I’m vengefully satisfied to hear Tristan tossing and turning as much as I am. Finally, the glow of sunrise hits the horizon and I have an excuse to abandon my attempts to sleep. Rubbing my eyes, I slip my legs over the edge of the couch and sigh out my frustration.

  Breakfast can wait. I need to beat the crap out of a boxing bag.

  The only way that’s going to happen is if I steal Tristan’s security card.

  I narrow my eyes at his bedroom in the distance before I lower my feet to the carpet floor, drawing my wolf’s energy awake and harnessing it to creep across the floor.

  Quiet mice have nothing on me right now.

  I pause at the door, listening to his deep breathing.

  I smile because he’s finally asleep.

  Prowling one silent step at a time, I enter the bedroom, only to sway like I’m drunk at the concentration of power that confronts me. The white wolf said that shifters are a shadow compared to us, but I’m sure Tristan is in a different league.

  If Tristan and I were allies, I would tell him about the white wolf. I could ask Tristan about the three-headed wolf that he’s worried about. Hell, if we were allies, I would help him fight the three-headed beast. As much as I want to rage against Tristan for caging me, I don’t have any reason to hate his pack or wish them harm.

  My shoulders slump as I remember Carly and Becca and the way Becca curled into me, seeking my help. I didn’t feel a connection with her like Tristan must feel—a sense of being pack—but I felt protective of her. I wanted to help.

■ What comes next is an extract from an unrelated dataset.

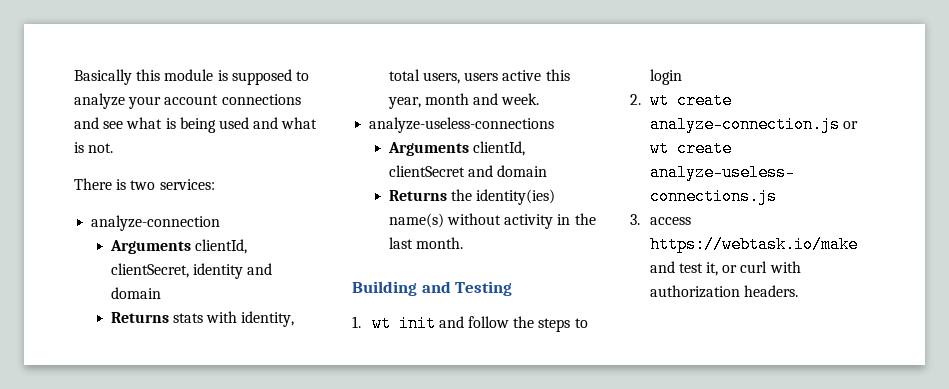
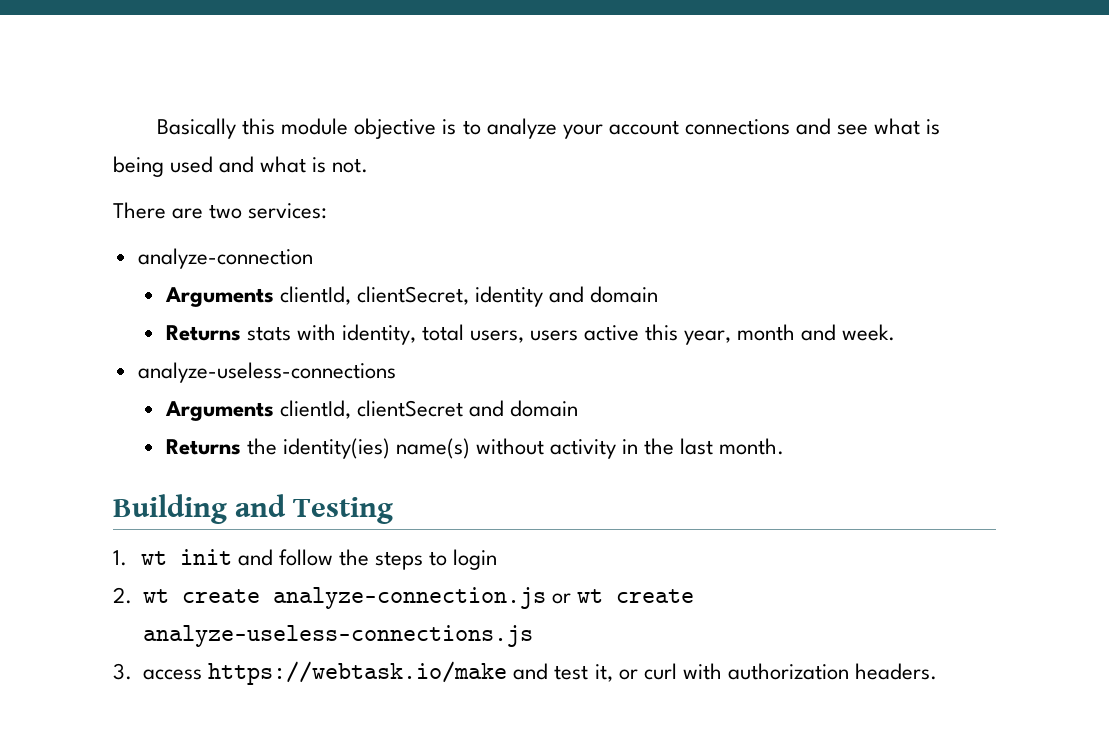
- Basically this module is supposed to analyze your account connections and see what is being used and what is not.
+ Basically this module objective is to analyze your account connections and see what is being used and what is not.
- There is two services:
+ There are two services:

  Even though I struggle to push away Tristan’s power, the sight of the security card on his bedside table drives me onward.

  Tristan is asleep on his stomach, lying across his bed at an angle, the white bedsheets curled around his hips leaving his upper body bare along with his calves and feet. One of his arms rests under a pillow thrown to the left, while his head rests on the corner of another pillow, which is also caught around his other arm.

  I smother a self-righteous giggle.

  Any woman who dares to sleep in a bed with Tristan Masters had better be prepared to be jostled in her sleep.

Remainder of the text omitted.